Next, the relay station 101 and the subscriber station 102
, And a one-to-one communication operation by bidirectional optical wavelength division multiplexing transmission as transmission and reception of an optical signal between n subscriber homes 1 ...

First, n optical transmitters / receivers TR11 ... TRn1 on the side of the relay station 101 have n optical transmitters T11.
Among Tn1, the optical signal emitted from the first optical transmitter T11 passes through the AWG 101a on the side of the relay station 101, and is transmitted through the single optical fiber F100 as an optical signal of wavelength λ1. .
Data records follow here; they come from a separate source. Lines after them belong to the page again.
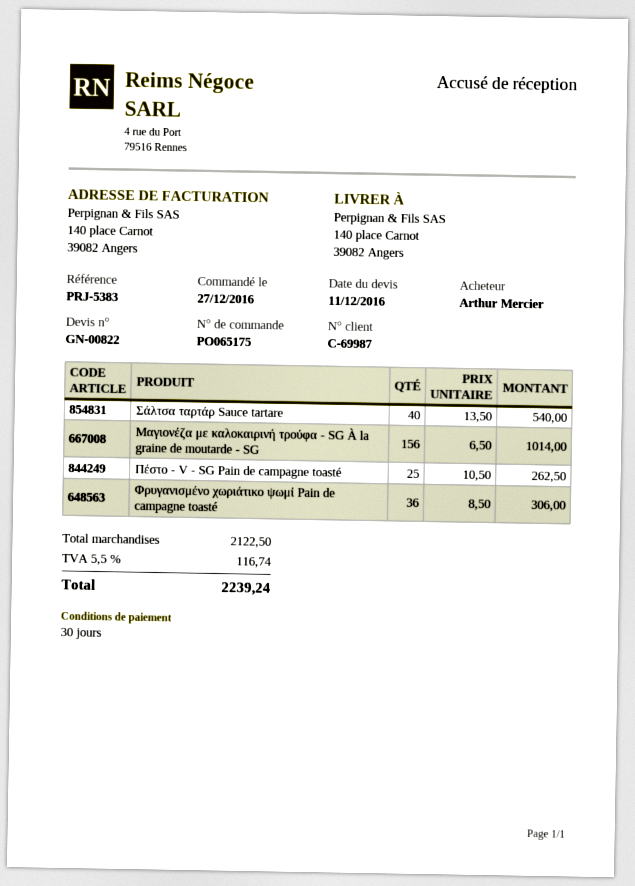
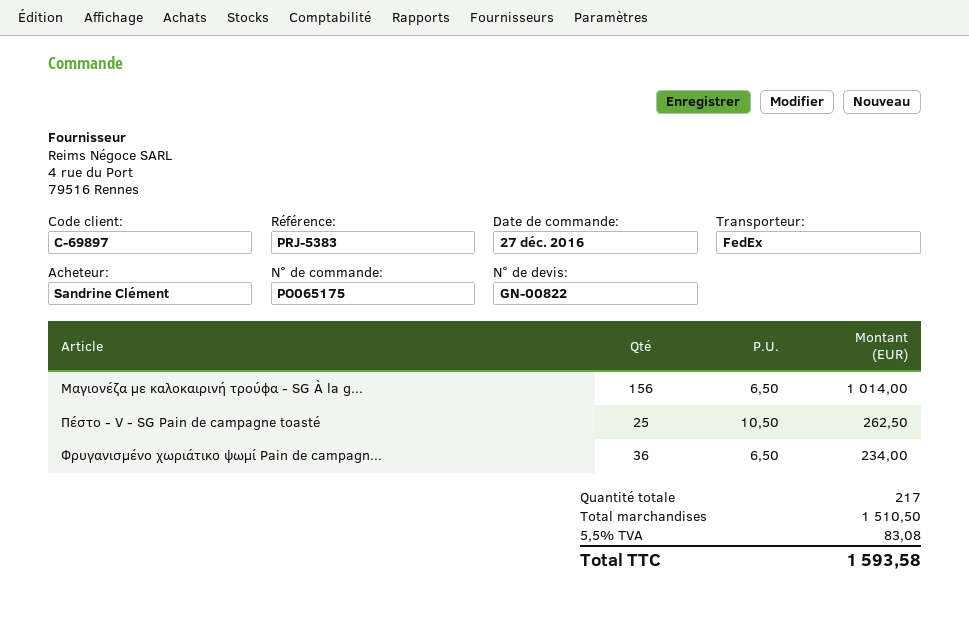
customer number: C-69987 -> C-69897
ordered by: Arthur Mercier -> Sandrine Clément
Σάλτσα ταρτάρ Sauce tartare: 40 x 13.50 = 540.00 -> none
Φρυγανισμένο χωριάτικο ψωμί Pain de campagne toasté: 36 x 8.50 = 306.00 -> 36 x 6.50 = 234.00
subtotal: 2122.50 -> 1510.50
tax: 5.5% = 116.74 -> 5.5% = 83.08
total: 2239.24 -> 1593.58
At this time, the first optical transmitter T1 in the n optical transceivers TR11 ... TRn1 on the side of the relay station 101 is used.
The optical signals emitted from the optical transmitters 1 to 1 are wavelengths λ2 to λ emitted from the second to nth optical transmitters T21 to Tn1, respectively.
It is multiplexed with a plurality of optical signals up to n.

As a result, optical wavelength division multiplexed signals (WDM signals) having wavelengths λ1, λ2 ... λn are transmitted through the single optical fiber F100.

This optical wavelength division multiplexed signal (WDM signal)
Are respectively output from the n output ports of the star coupler 102b to the n optical fibers F1 ... Fn.

Here, the optical wavelength division multiplexed signals (WDM signals) output from the output ports of the star coupler 102b to the optical fibers F1 ...
Optical subscribers TR of N subscriber homes 1 ... n through 12
12 ... Each optical receiving device R12 ... Rn2 in TRn2
Then, as described above, the second fiber grating FG
13 ... FGn3 and circulator CC13 ... CCn
3 in combination with each other, the optical signals of desired wavelengths among the first optical signals of wavelengths λ1 to λn are selectively extracted to be received separately.

Similarly, the optical signal of wavelength λ1 'emitted from the first optical transmitter T12 in the first optical transceiver TR12 on the side of the first subscriber's house 1 is as described above.
The signal is transmitted through the same optical fiber F1 via the coupler C12, and the star coupler 102 on the subscriber station 102 side is transmitted.
reach b.

The optical signal of this wavelength λ1 'is sent to the subscriber station 10
By passing through the star coupler 102b on the second side,
It is transmitted through a single optical fiber F100.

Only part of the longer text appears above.